Retour des industries en Europe ?

Retour des industries  en Europe ?

 

Par Didier Julienne, Président de Commodities & Resources » qui envisage le retour des industries en Europe. Tribune dans l’Opinion ( extrait)

Le Politburo l’avait décidé fin avril, les exportations de 146 produits en acier fabriqués par Pékin n’étaient plus soutenues par des exemptions de TVA à l’export. La direction du parti communiste chinois récidive à partir du 1er août, ce sont 23 nouvelles références dont les exportations voient ces mêmes exemptions éliminées. En outre, la Chine augmentera les taxes à l’export de certains intrants des aciéries, comme la fonte et le ferrochrome.

Toujours à partir du 1er août, Moscou, de son côté, introduit pour 6 mois une taxe de 15 % sur l’exportation de certains métaux, dont l’acier.

Ces mouvements ont de profondes conséquences pour le marché de l’acier et sont les prémices d’une large redistribution industrielle mondiale.

La hausse des prix de l’acier depuis 6 mois bénéficie aux aciéries européennes, mais c’est l’arbre qui cache la forêt. Désormais, la question qui va se poser est bien de savoir si les États européens ont conservé les capacités de production suffisantes pour soutenir la demande de leurs secteurs de souveraineté et d’autres tels que l’automobile, ou bien s’ils seront par trop dépendants de sociétés non européennes.

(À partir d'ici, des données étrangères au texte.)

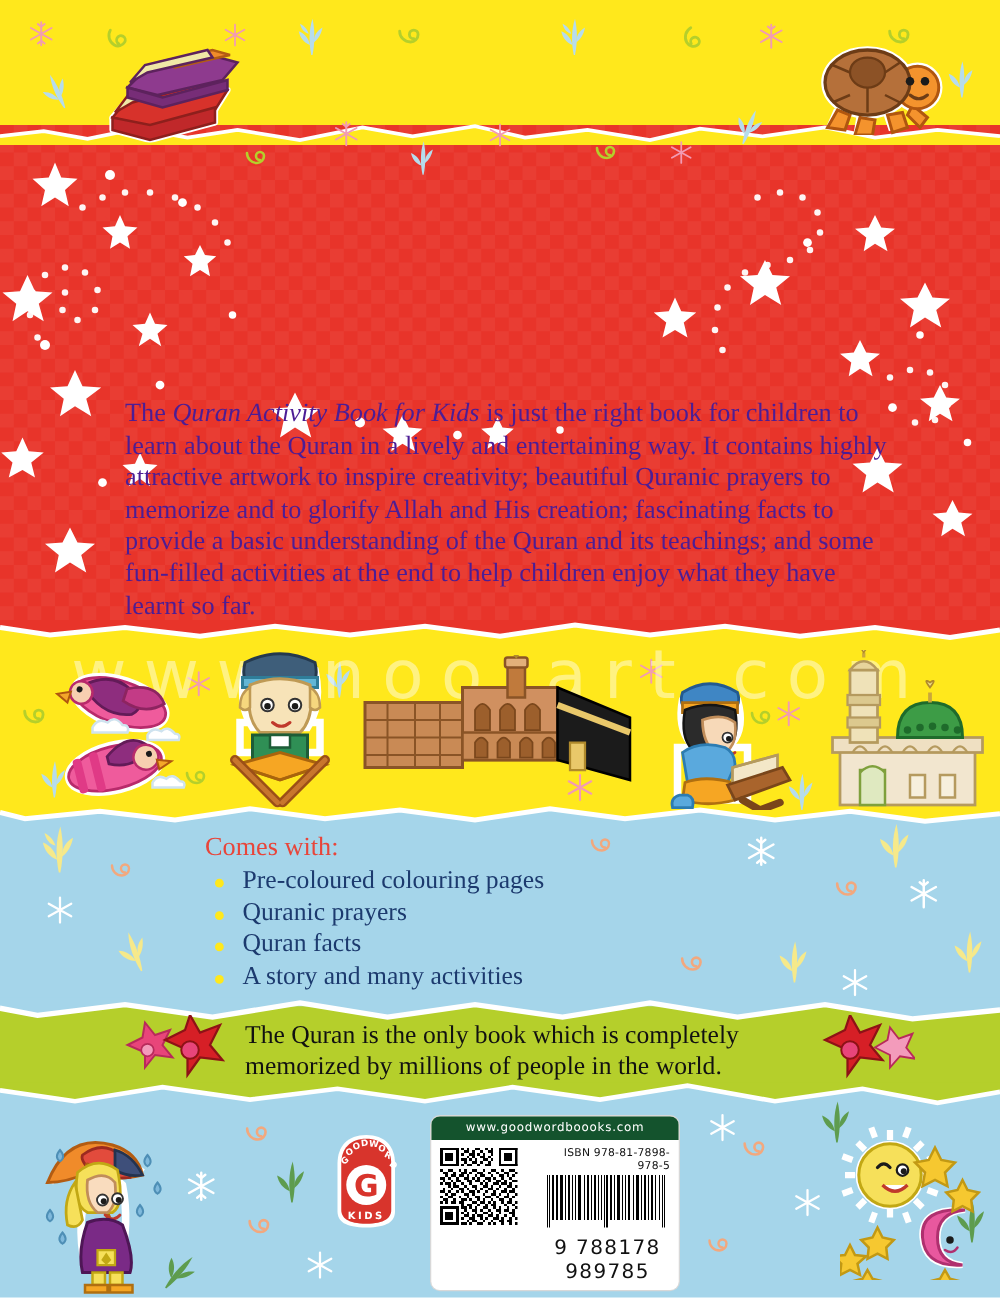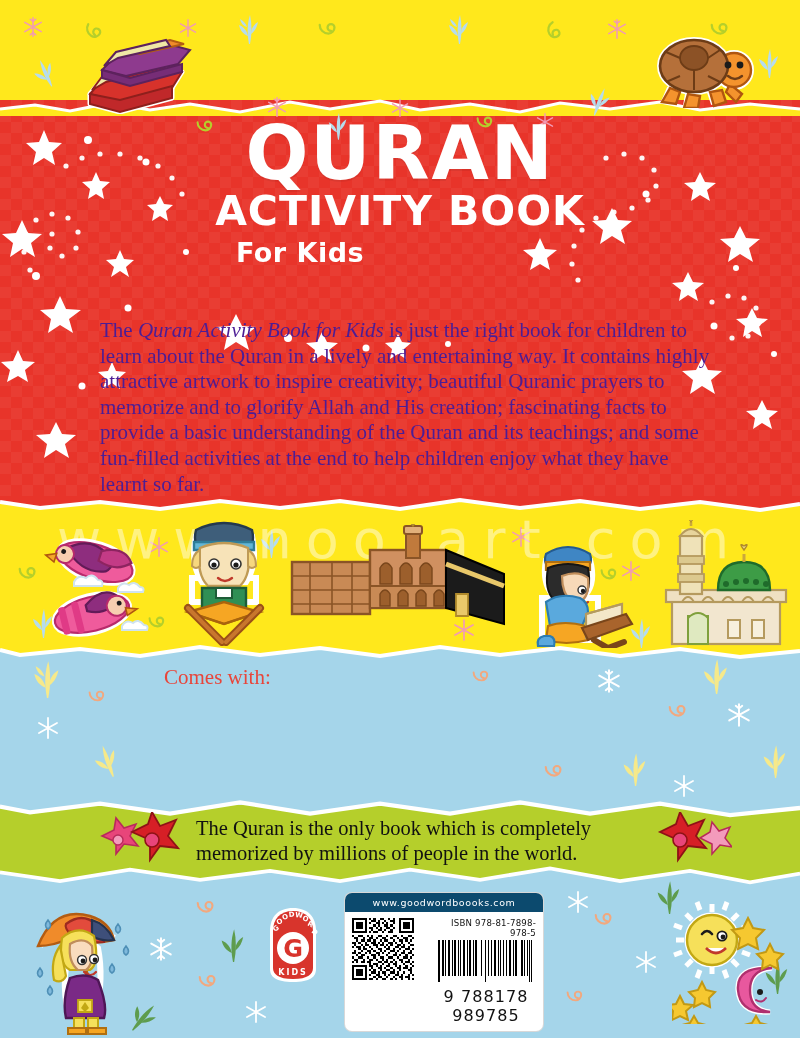--- a/index.html
+++ b/index.html
@@ -743,11 +743,6 @@
     </g>
   </svg>
 
-  <div class="title-wrap">
-    <div class="t-main">QURAN</div>
-    <div class="t-sub">ACTIVITY BOOK</div>
-    <div class="t-kids">For Kids</div>
-  </div>
 
   <div class="blurb">
     <span>The </span><i>Quran Activity Book for Kids</i><span> is just the right book for children to learn about the Quran in a lively and entertaining way. It contains highly attractive artwork to inspire creativity; beautiful Quranic prayers to memorize and to glorify Allah and His creation; fascinating facts to provide a basic understanding of the Quran and its teachings; and some fun-filled activities at the end to help children enjoy what they have learnt so far.</span>

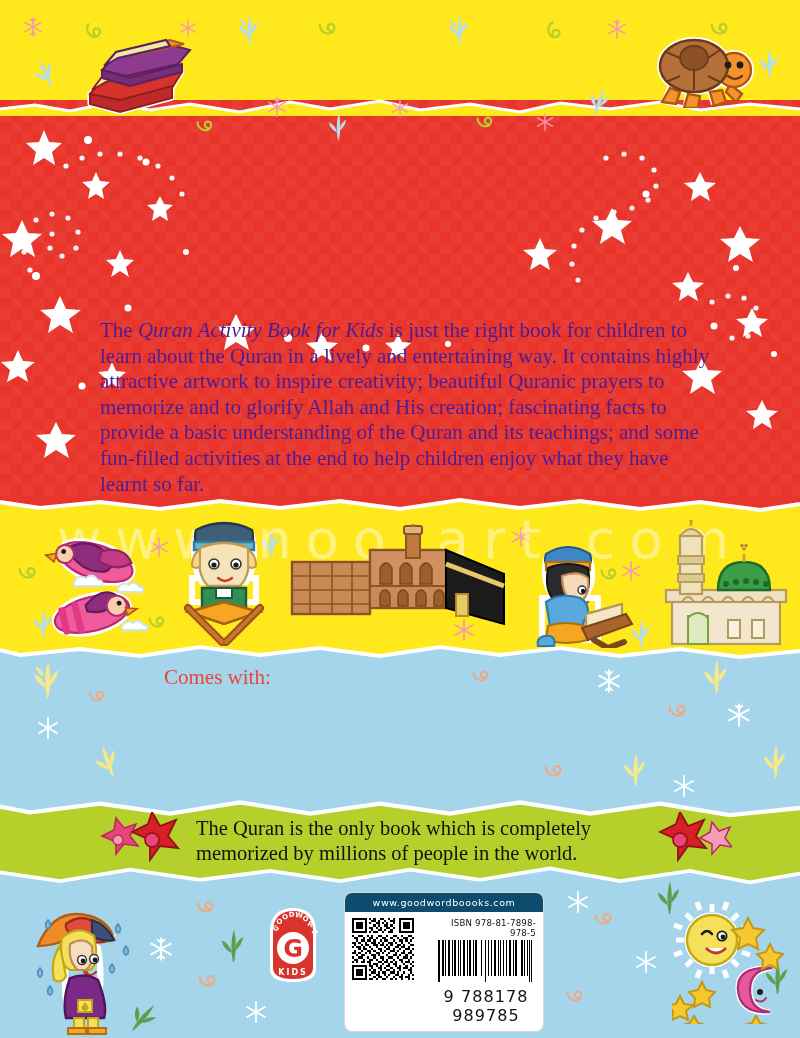--- a/index.html
+++ b/index.html
@@ -750,6 +750,12 @@
 
   <div class="comes">
     <div class="comes-h">Comes with:</div>
+    <ul>
+      <li>Pre-coloured colouring pages</li>
+      <li>Quranic prayers</li>
+      <li>Quran facts</li>
+      <li>A story and many activities</li>
+    </ul>
   </div>
 
   <div class="fact">The Quran is the only book which is completely memorized by millions of people in the world.</div>

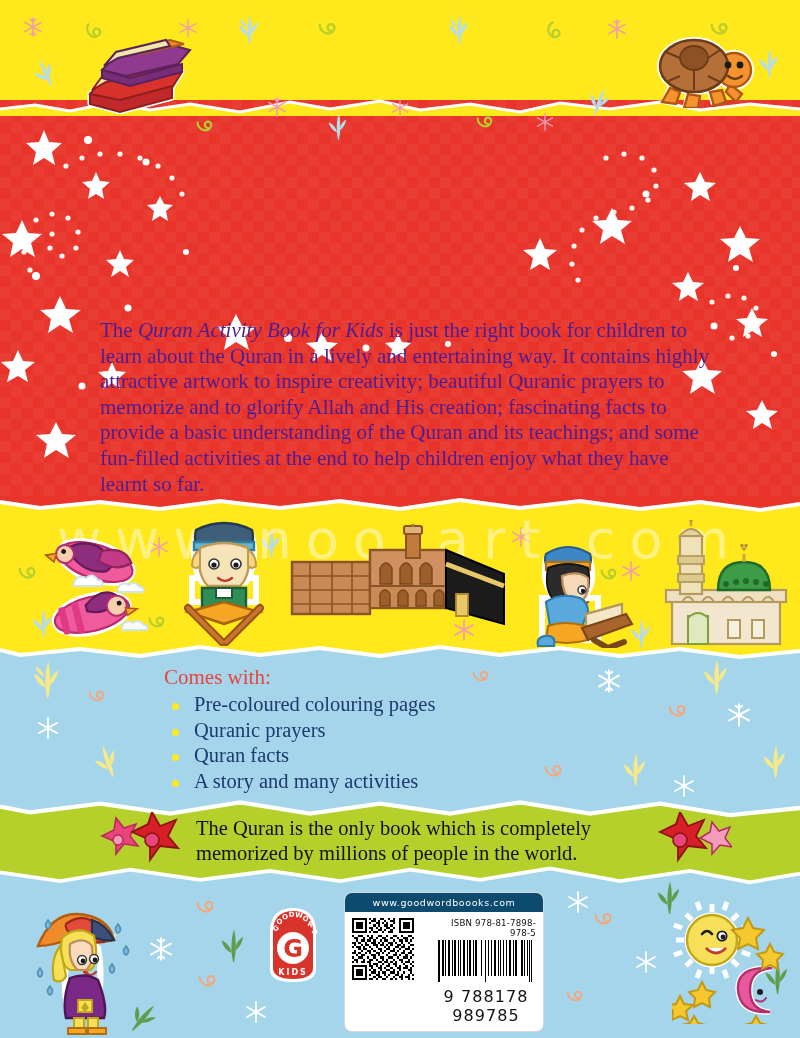--- a/index.html
+++ b/index.html
@@ -60,7 +60,7 @@
   
   .barcode{position:absolute;left:345px;top:893px;width:198px;z-index:30;
     background:#fff;border-radius:7px;box-shadow:0 0 0 1px #d8d8d8;overflow:hidden;}
-  .bc-url{background:#0c4a6e;color:#fff;font-family:"DejaVu Sans",sans-serif;
+  .bc-url{background:#14532d;color:#fff;font-family:"DejaVu Sans",sans-serif;
     font-size:9.5px;letter-spacing:.6px;text-align:center;padding:4px 0 4px;}
   .bc-body{display:flex;padding:6px 7px 6px 7px;gap:22px;align-items:flex-start;}
   .qr{width:62px;height:62px;flex:0 0 62px;}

Par exemple, notre Union européenne a-t-elle suffisamment de capacité sidérurgique pour continuer de construire à des coûts acceptables – et avec des aciers répondant aux normes ISR – ses navires de guerre, ses avions, ses chars et tous ses véhicules nécessaires aux armées ? Est-elle également totalement indépendante pour réparer avec un acier « vert » une frégate ou un porte-aéronefs qui aurait été touché par un missile ? L’automobile, déjà handicapée par la pénurie de puces électroniques et sous l’emprise technologique de l’Asie pour les batteries, est-elle sous la domination du contrôle exercé par des producteurs d’aciers extra-européens  conforment eux également aux normes ESG ? En d’autres termes, puisqu’au fil des renoncements industriels des consommateurs européens d’aciers, ces derniers sont devenus très dépendants de l’extérieur, est-il à craindre qu’au gré de surcoûts fiscaux environnementaux sur les métaux de base (et non sur ceux de la stupide infox des « métaux rares »), ils préparent la place à ma théorie de la consommation compétitive énoncée il y a quelques années ?

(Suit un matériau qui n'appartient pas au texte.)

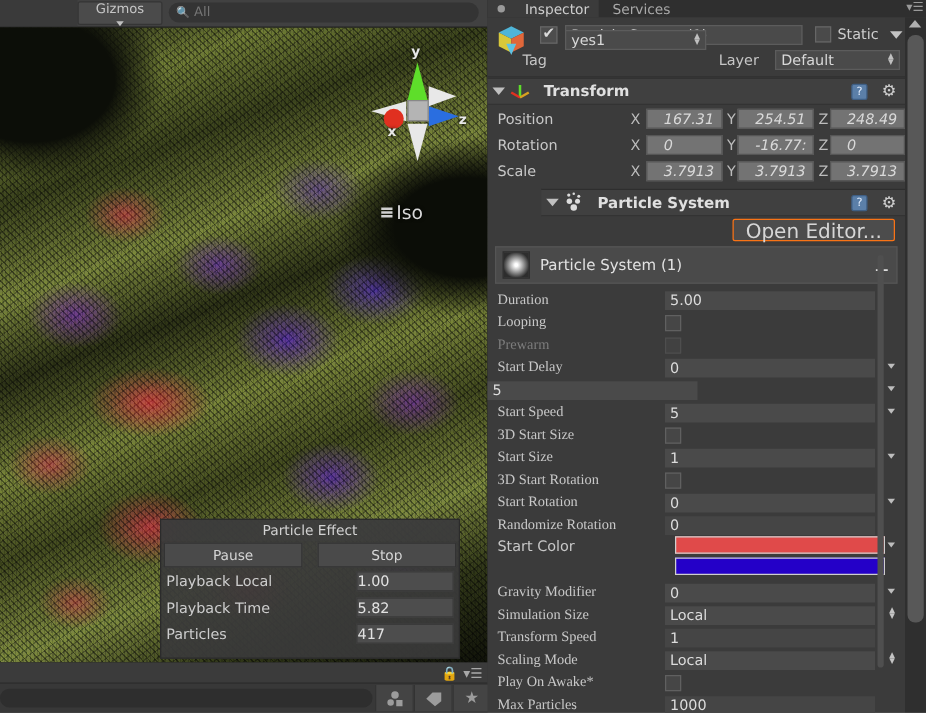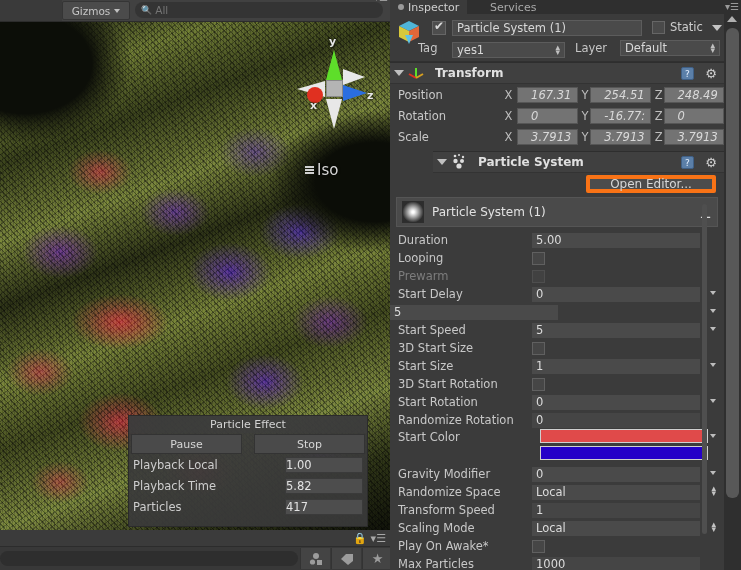--- a/index.html
+++ b/index.html
@@ -33,6 +33,7 @@
     color: #c6c6c6; font-size: 10.5px;
     display: flex; align-items: center; justify-content: center;
     gap: 4px;
+    flex-direction: column;
   }
   .caret-dn {
     width: 0; height: 0; border-left: 3px solid transparent;

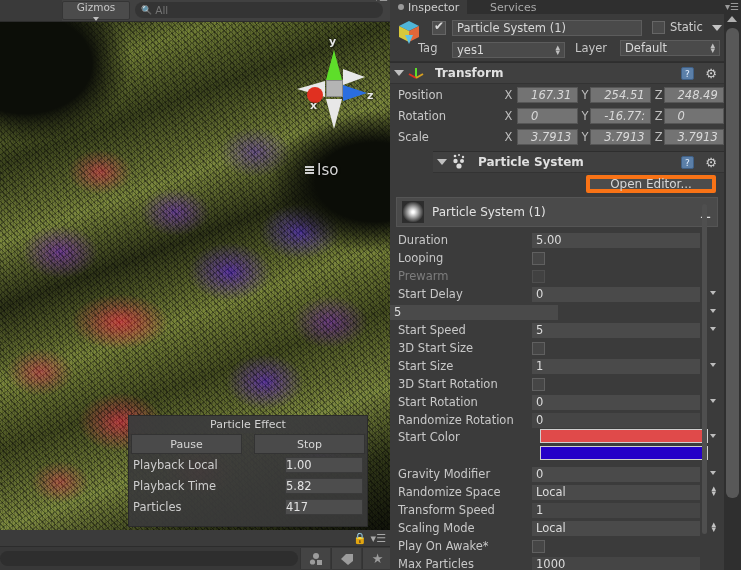--- a/index.html
+++ b/index.html
@@ -176,7 +176,7 @@
   .insp-tab {
     position: absolute; top: 0; height: 14px; line-height: 15px;
     color: #a9a9a9; font-size: 11px; padding: 0 8px;
-    display: flex; align-items: center; gap: 4px;
+    display: flex; align-items: center; gap: 16px;
   }
   .insp-tab.active { background: #3b3b3b; color: #cfcfcf; }
   .tab-dot { width: 6px; height: 6px; border-radius: 50%; background: #9a9a9a; }

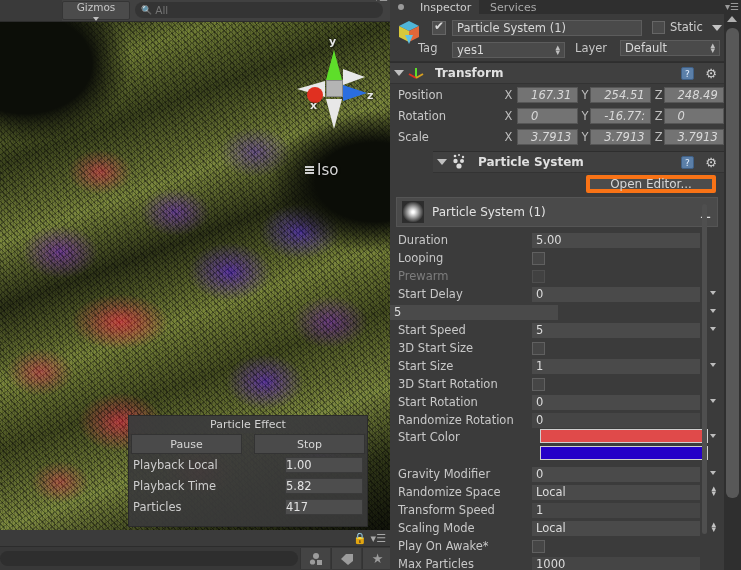--- a/index.html
+++ b/index.html
@@ -211,7 +211,7 @@
     width:0;height:0;border-left:5px solid transparent;border-right:5px solid transparent;border-top:6px solid #c4c4c4;}
   #tag-lbl { position: absolute; left: 28px; top: 27px; color: #c6c6c6; font-size: 11.5px; }
   #tag-field {
-    position: absolute; left: 62px; top: 28px; width: 113px; height: 16px;
+    position: absolute; left: 62px; top: 10px; width: 113px; height: 16px;
     background: #4a4a4a; border: 1px solid #5c5c5c; color: #d8d8d8;
     font-size: 11.5px; line-height: 15px; padding-left: 4px;
   }

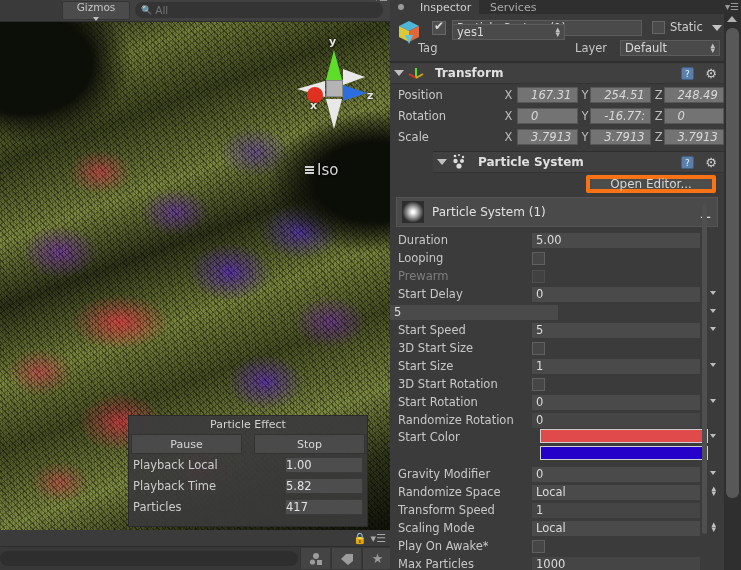--- a/index.html
+++ b/index.html
@@ -260,8 +260,8 @@
   #open-editor-wrap { height: 24px; position: relative; }
   #open-editor-btn {
     position: absolute; right: 8px; top: 2px; width: 130px; height: 18px;
-    background: #4c4c4c; border: 4px solid #f97316; border-radius: 2px;
-    color: #d6d6d6; font-size: 12px;
+    background: #4c4c4c; border: 1px solid #f97316; border-radius: 2px;
+    color: #d6d6d6; font-size: 16px;
     display: flex; align-items: center; justify-content: center;
   }
 

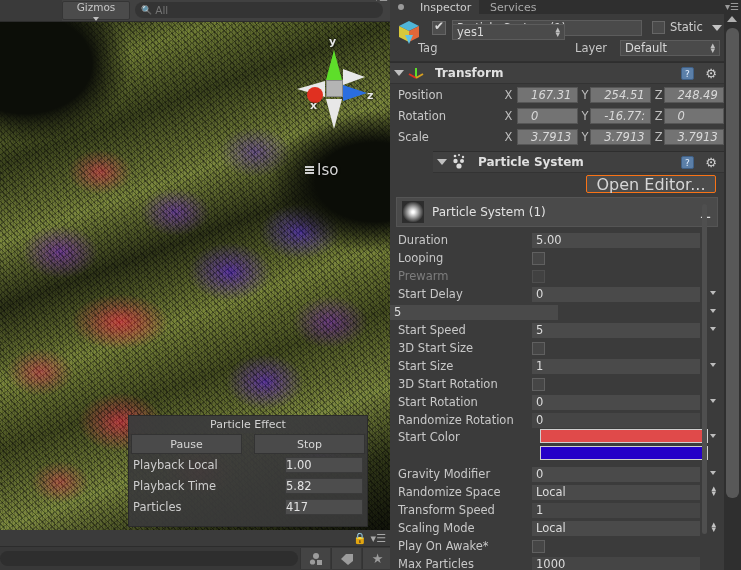--- a/index.html
+++ b/index.html
@@ -281,7 +281,7 @@
 
   
   .prop-row { position: relative; height: 18px; display: flex; align-items: center; }
-  .prop-lbl { width: 142px; padding-left: 8px; color: #c8c8c8; font-size: 11.5px; }
+  .prop-lbl { width: 142px; padding-left: 8px; color: #c8c8c8; font-size: 11.5px; font-family: Liberation Serif, serif; }
   .prop-lbl.disabled { color: #7d7d7d; }
   .prop-val {
     width: 168px; height: 15px; background: #4a4a4a;

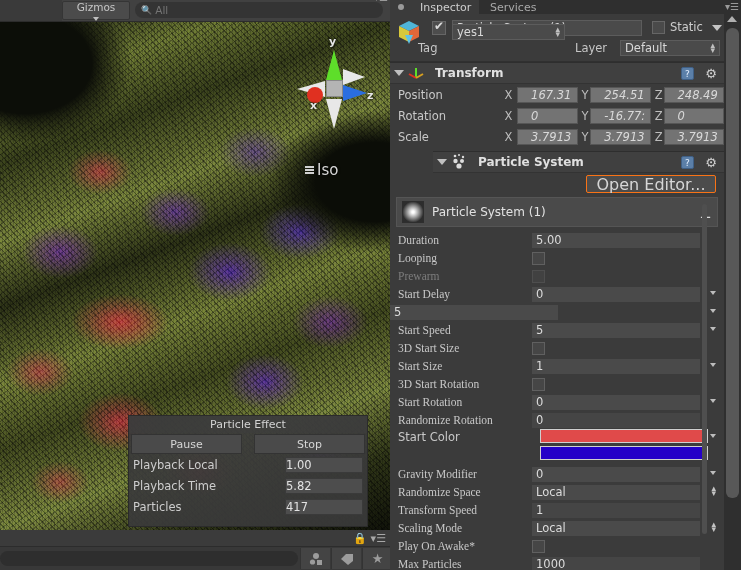--- a/index.html
+++ b/index.html
@@ -598,7 +598,7 @@
         <span class="mini-caret"></span>
       </div>
       <div class="prop-row">
-        <span class="prop-lbl">Randomize Space</span>
+        <span class="prop-lbl">Simulation Size</span>
         <span class="prop-val">Local</span>
         <span class="mini-dbl">▴<br>▾</span>
       </div>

Les questions sont encore nombreuses, mais il faudra encore attendre d’en savoir plus pour trouver des réponses fiables. Toutefois, le contexte d’une consommation compétitive est dessiné avec plus de précision.

Premièrement, Pékin justifie ses réajustements de TVA à l’export d’acier par l’objectif de neutralité carbone en 2060. Les moyens sont un contrôle plus strict des pollutions de son industrie en ayant pour objectif de maintenir la production sidérurgique sous celle atteinte en 2020 et d’augmenter le recyclage puisqu’elle détient désormais un stock de déchets important. L’aciérie chinoise se réforme grâce à la lutte contre le changement climatique, ses unités de production ne seront plus l’usine-du-monde. L’effet collatéral également recherché est une réduction des prix locaux des aciers grâce à la redirection de leurs volumes vers le marché intérieur.

Autre conséquence, en 10 ans, la production sidérurgique chinoise annuelle a quasiment doublé pour représenter plus de 50 % de la production d’acier mondiale, faisant de la Chine le premier producteur de la planète. De son côté, la Russie est le premier exportateur d’acier mondial et, avec la Turquie, le principal exportateur d’acier vers l’Europe, alors que cette dernière de son côté initie des taxes carbone à ses frontières. Puisque la sidérurgie européenne est sous-capacitaire par rapport à la demande de l’Union, les hausses au 1er août du coût des exportations chinoises et accessoirement russes — si cette dernière se poursuit au-delà du 31 décembre 2021 — bénéficient certes aux aciéristes européens, mais surtout aux exportateurs vers l’Europe d’aciers turcs, ukrainiens et indiens. De plus, même si ces derniers alourdissaient également leur fiscalité métallurgique à l’export, ni Moscou ni Ankara ni Kiev ni Nouvelle-Delhi n’ont les capacités sidérurgiques pour remplacer celles de Pékin.

 

Pour garantir ses souverainetés, l’Union devra donc grandement investir dans d’anciennes industries, qui sont lourdes en émission de carbone. Ces investissements dans l’acier, les cimenteries, la pétrochimie, le transport de marchandises (routier ou maritime) ou encore les centrales électriques feront appel à de nouveaux éléments respectueux de l’environnement, tel que l’hydrogène, mais l’ensemble coûtera plus cher.